**Work instruction**
This task calls for copying every line in the data below that contains the word "none".

**Data to process**
□ □ □ □
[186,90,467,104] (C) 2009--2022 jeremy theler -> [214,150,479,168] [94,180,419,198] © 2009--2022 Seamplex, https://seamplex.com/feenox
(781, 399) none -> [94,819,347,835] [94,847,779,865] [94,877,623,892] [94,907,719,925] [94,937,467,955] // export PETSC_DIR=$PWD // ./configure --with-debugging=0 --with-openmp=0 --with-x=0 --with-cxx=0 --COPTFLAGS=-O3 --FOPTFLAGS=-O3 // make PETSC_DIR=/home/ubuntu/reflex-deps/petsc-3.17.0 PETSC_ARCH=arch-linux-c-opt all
□ □ □ □
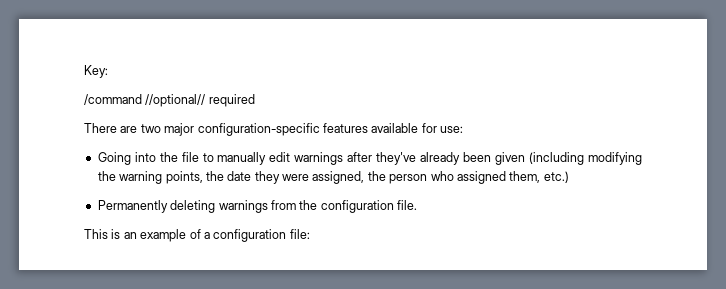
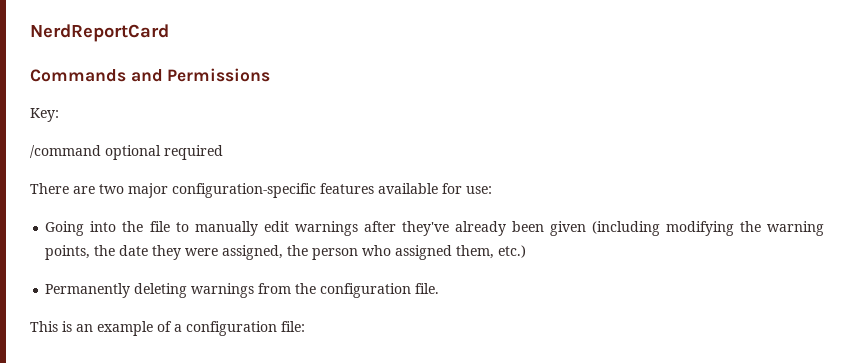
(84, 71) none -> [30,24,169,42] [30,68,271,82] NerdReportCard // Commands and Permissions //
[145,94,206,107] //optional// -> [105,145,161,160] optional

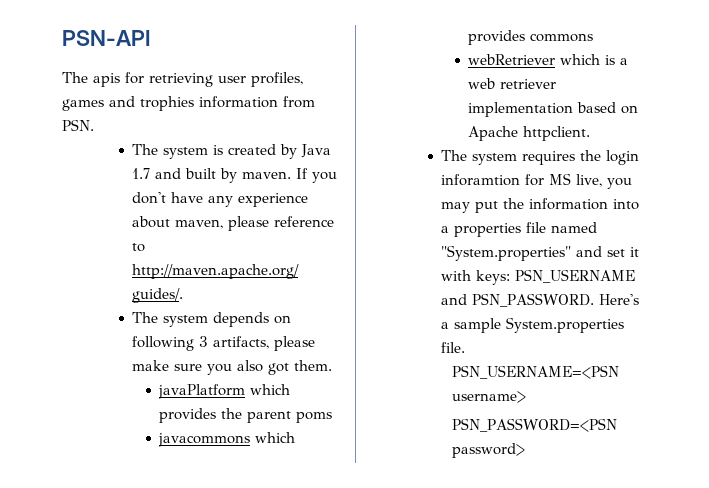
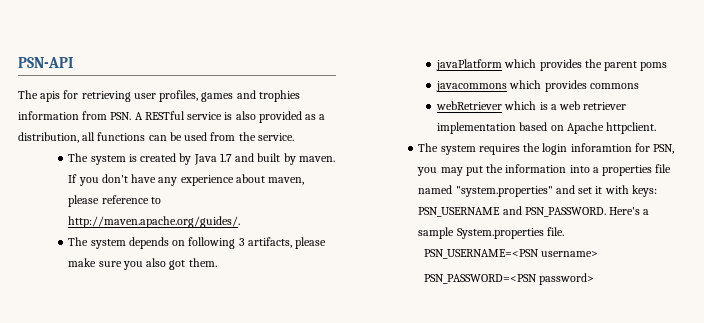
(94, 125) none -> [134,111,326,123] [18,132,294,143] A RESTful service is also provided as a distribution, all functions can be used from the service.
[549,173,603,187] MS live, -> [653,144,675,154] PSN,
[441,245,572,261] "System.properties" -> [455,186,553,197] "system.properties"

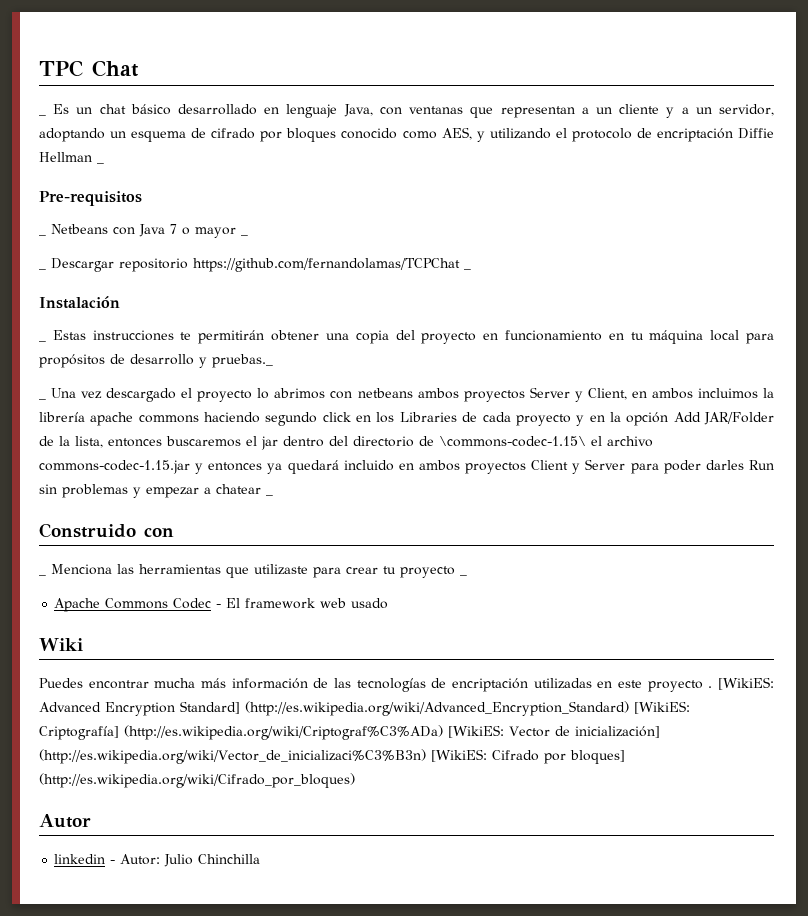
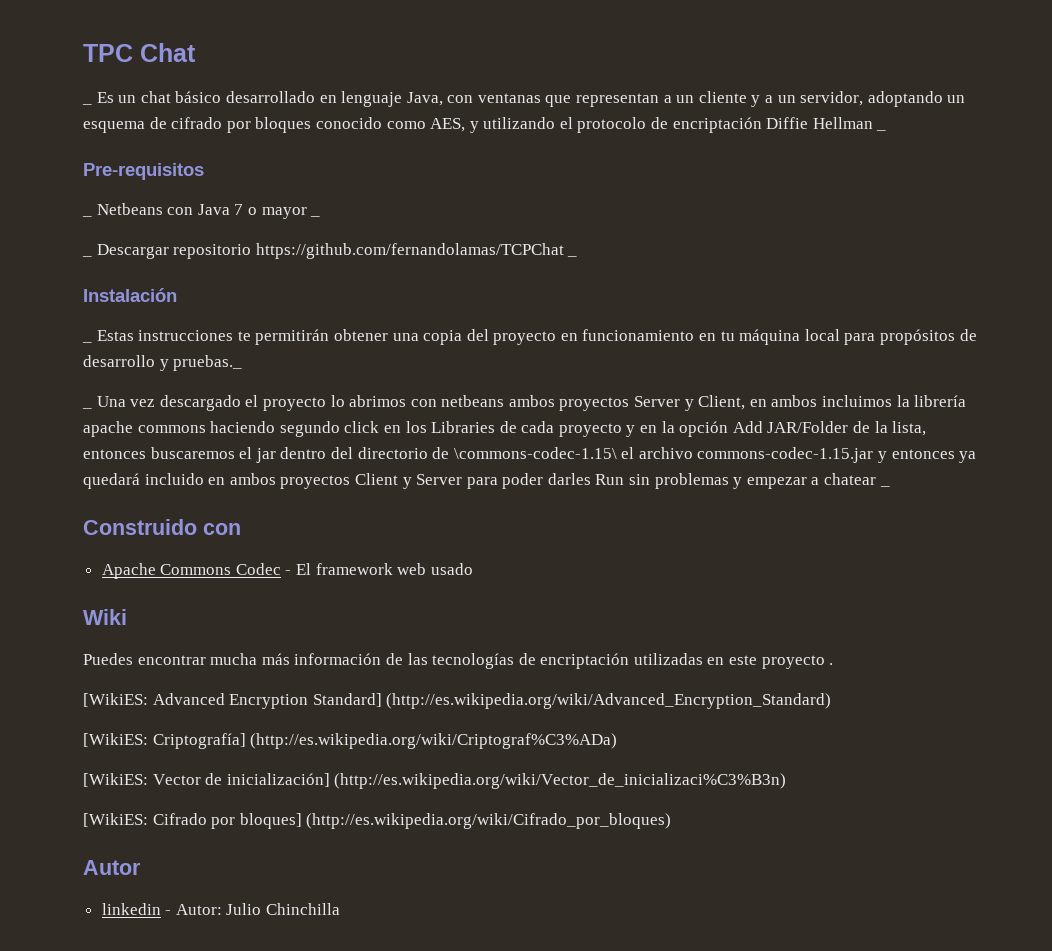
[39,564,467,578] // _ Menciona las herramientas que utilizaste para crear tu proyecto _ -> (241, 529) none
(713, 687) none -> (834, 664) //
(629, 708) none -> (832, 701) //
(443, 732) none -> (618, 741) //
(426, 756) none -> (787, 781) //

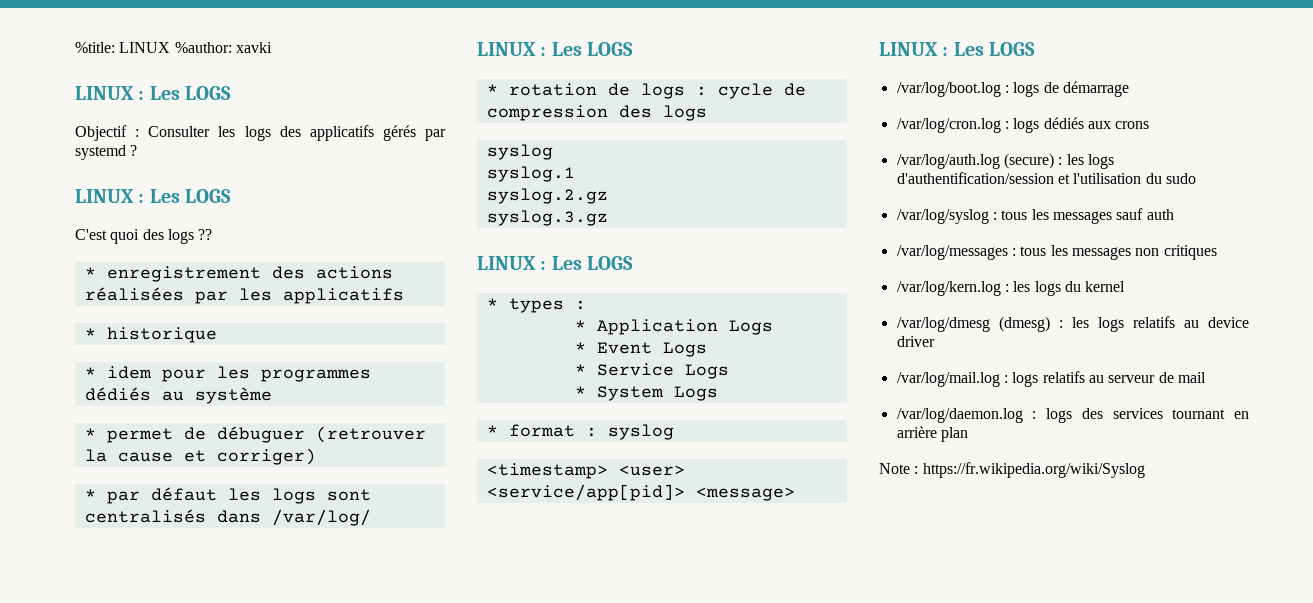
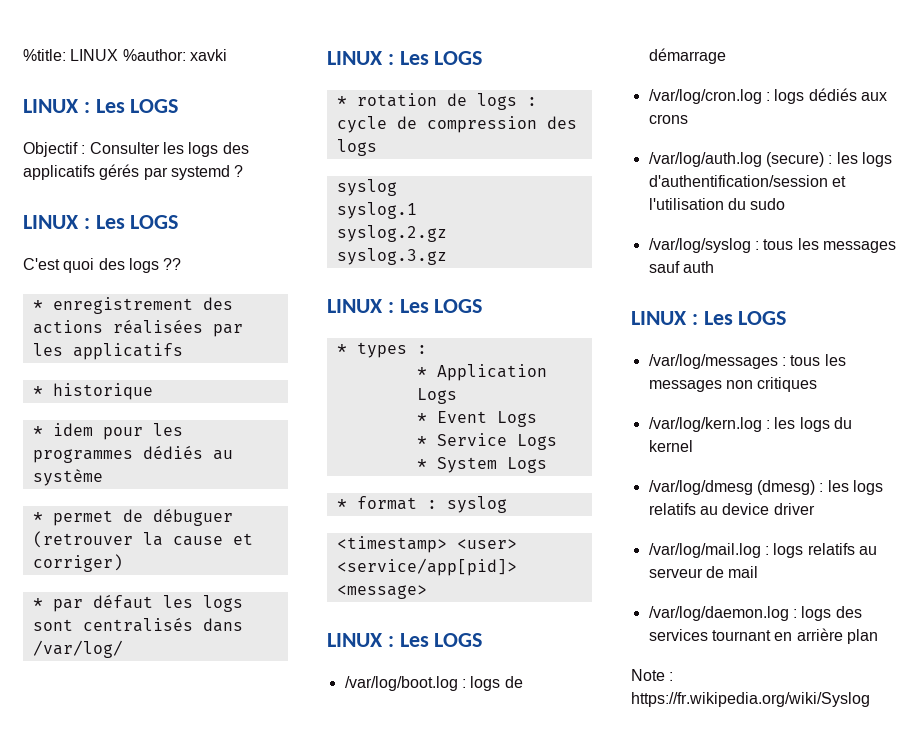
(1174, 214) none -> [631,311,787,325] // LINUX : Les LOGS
□ □ □ □
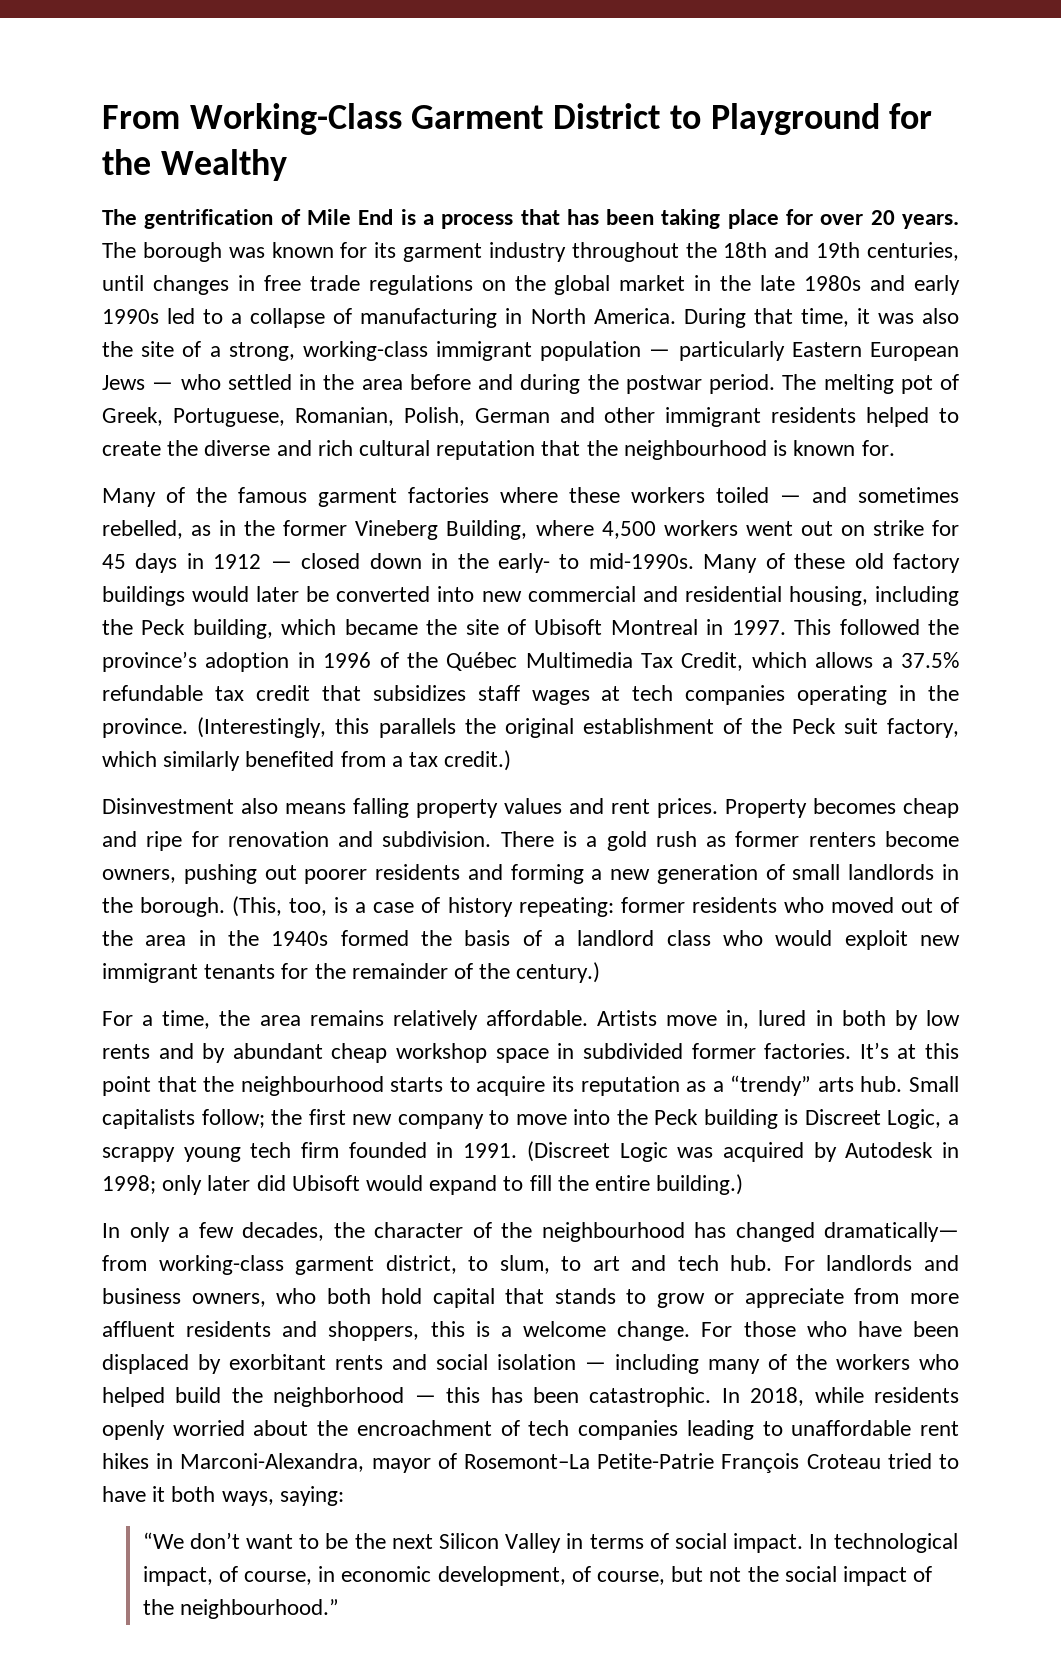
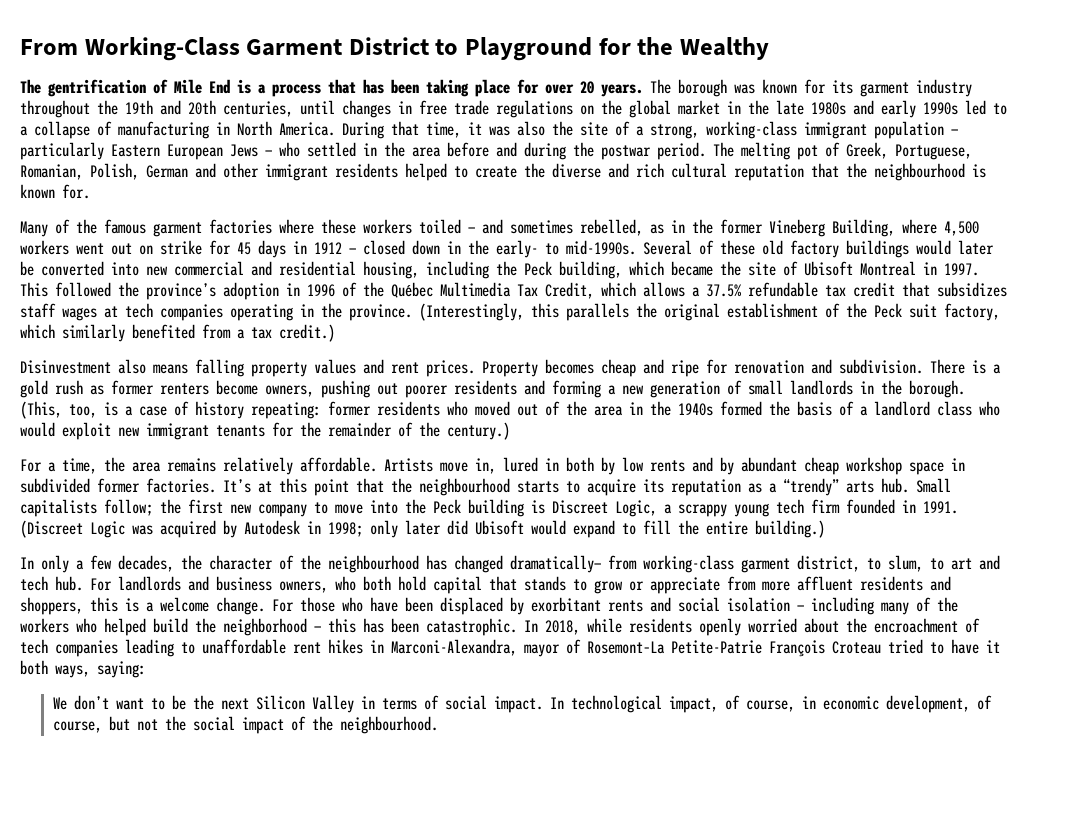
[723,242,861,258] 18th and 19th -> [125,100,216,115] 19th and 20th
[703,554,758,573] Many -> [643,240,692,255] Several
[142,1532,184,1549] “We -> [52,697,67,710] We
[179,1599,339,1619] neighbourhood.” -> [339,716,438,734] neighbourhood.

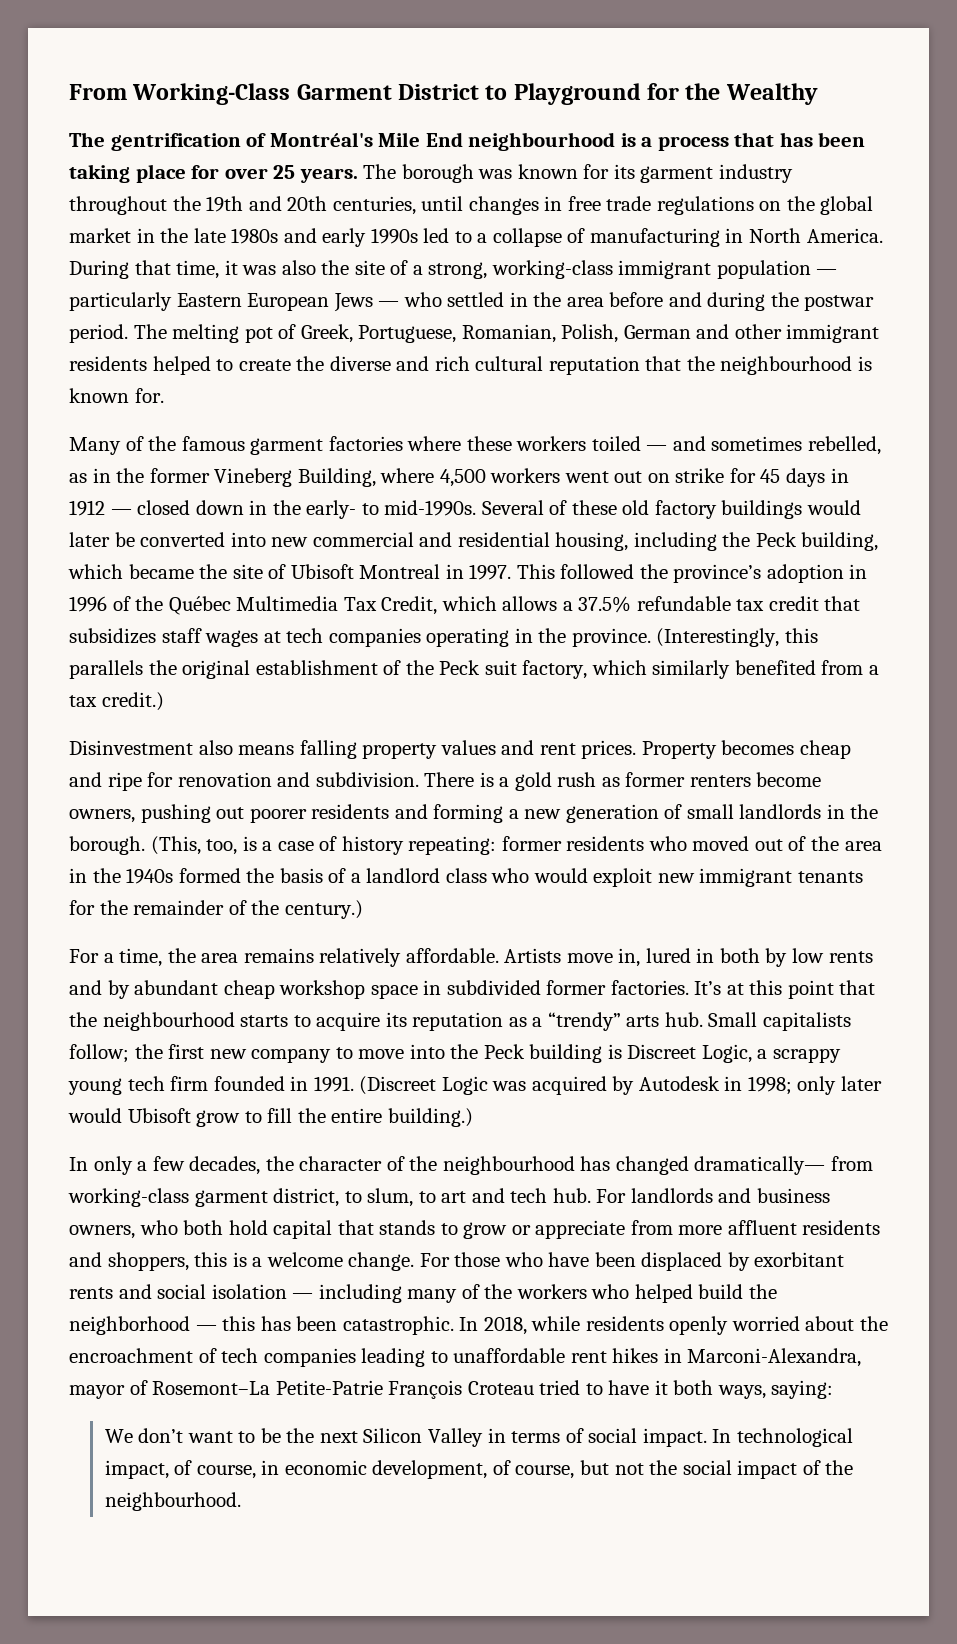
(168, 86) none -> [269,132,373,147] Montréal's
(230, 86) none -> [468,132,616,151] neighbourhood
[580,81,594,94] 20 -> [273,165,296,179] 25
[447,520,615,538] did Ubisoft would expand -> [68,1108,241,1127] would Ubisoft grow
□ □ □ □
**Solution below**
(781, 399) none -> [94,819,347,835] [94,847,779,865] [94,877,623,892] [94,907,719,925] [94,937,467,955] // export PETSC_DIR=$PWD // ./configure --with-debugging=0 --with-openmp=0 --with-x=0 --with-cxx=0 --COPTFLAGS=-O3 --FOPTFLAGS=-O3 // make PETSC_DIR=/home/ubuntu/reflex-deps/petsc-3.17.0 PETSC_ARCH=arch-linux-c-opt all
(84, 71) none -> [30,24,169,42] [30,68,271,82] NerdReportCard // Commands and Permissions //
(94, 125) none -> [134,111,326,123] [18,132,294,143] A RESTful service is also provided as a distribution, all functions can be used from the service.
[39,564,467,578] // _ Menciona las herramientas que utilizaste para crear tu proyecto _ -> (241, 529) none
(713, 687) none -> (834, 664) //
(629, 708) none -> (832, 701) //
(443, 732) none -> (618, 741) //
(426, 756) none -> (787, 781) //
(1174, 214) none -> [631,311,787,325] // LINUX : Les LOGS
(168, 86) none -> [269,132,373,147] Montréal's
(230, 86) none -> [468,132,616,151] neighbourhood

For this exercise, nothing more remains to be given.